● **EXERCISE GOAL**:
Output all the entries word for word. Omit the pictures.
[[ RECORDS SUPPLIED open ]]
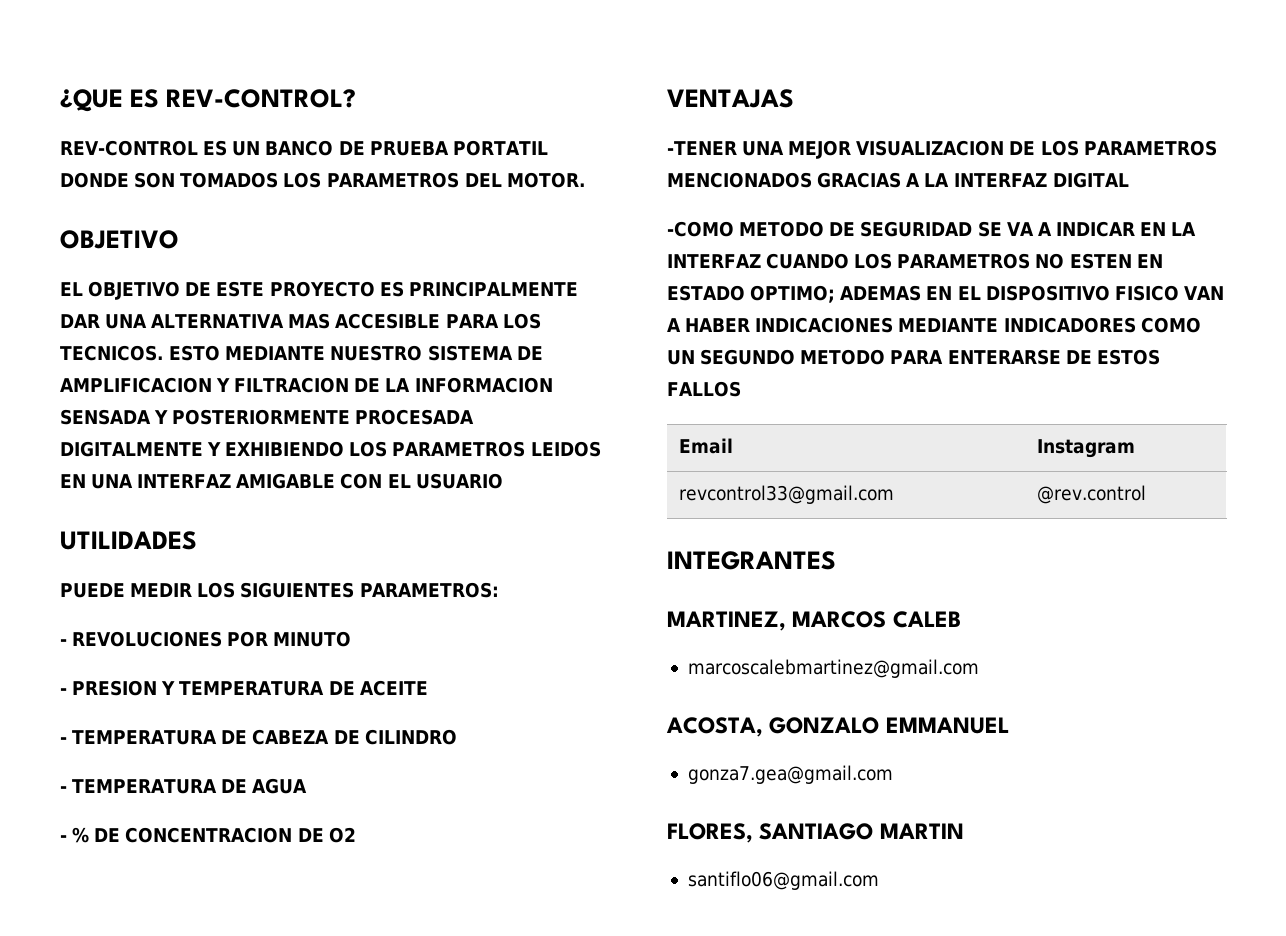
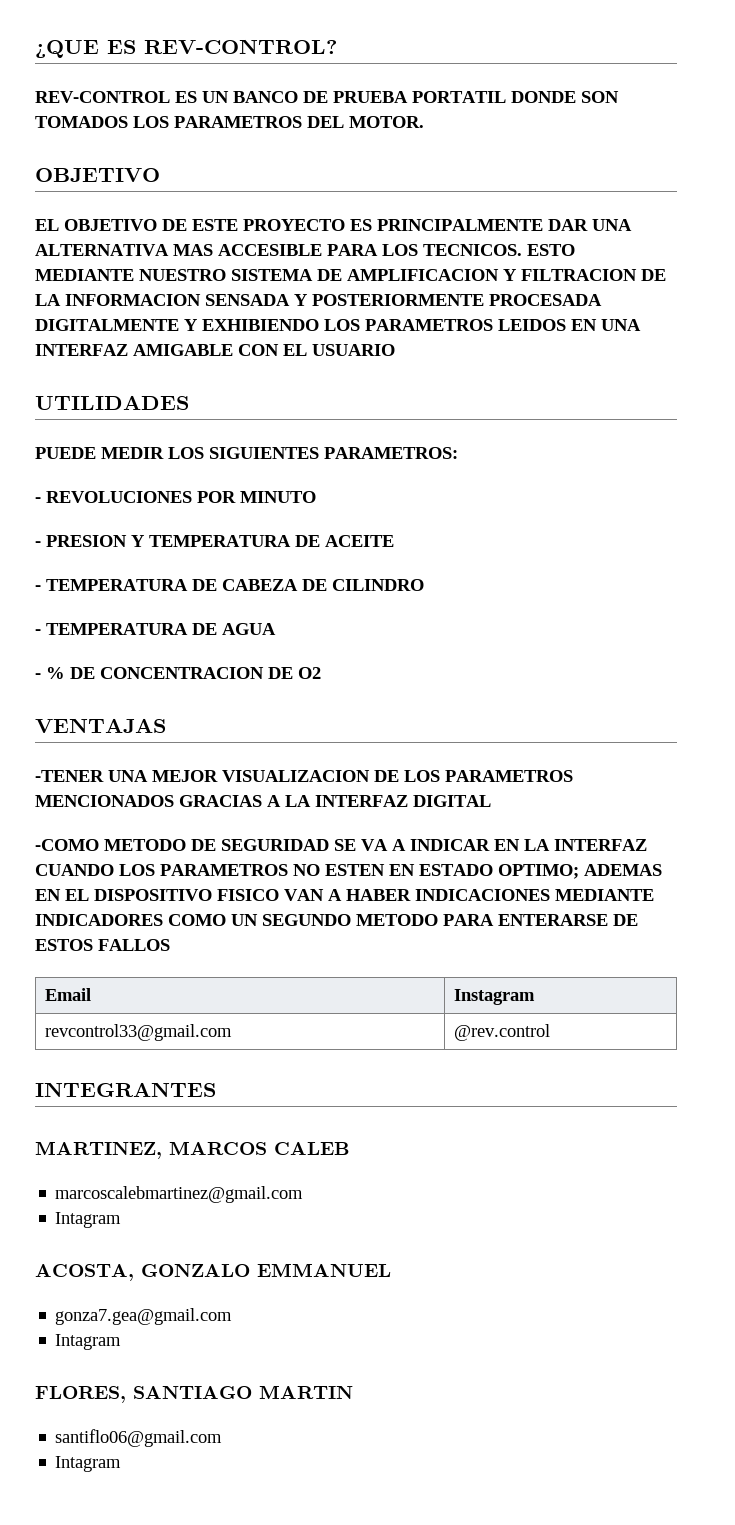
  marcoscalebmartinez@gmail.com
+ Intagram
  gonza7.gea@gmail.com
+ Intagram
  santiflo06@gmail.com
+ Intagram

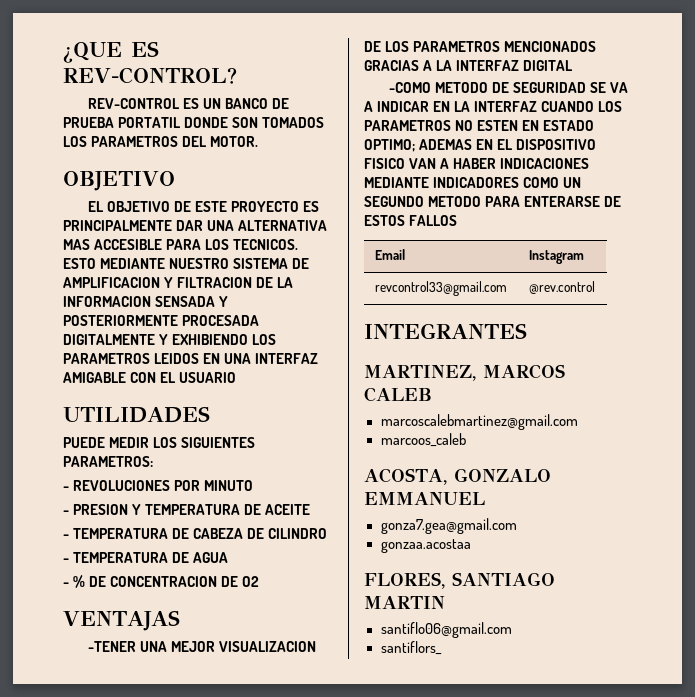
  marcoscalebmartinez@gmail.com
- Intagram
+ marcoos_caleb
  gonza7.gea@gmail.com
- Intagram
+ gonzaa.acostaa
  santiflo06@gmail.com
- Intagram
+ santiflors_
[[ RECORDS SUPPLIED closed ]]
● **ANSWER FOR THIS EXERCISE**:
  marcoscalebmartinez@gmail.com
+ Intagram
  gonza7.gea@gmail.com
+ Intagram
  santiflo06@gmail.com
+ Intagram

  marcoscalebmartinez@gmail.com
- Intagram
+ marcoos_caleb
  gonza7.gea@gmail.com
- Intagram
+ gonzaa.acostaa
  santiflo06@gmail.com
- Intagram
+ santiflors_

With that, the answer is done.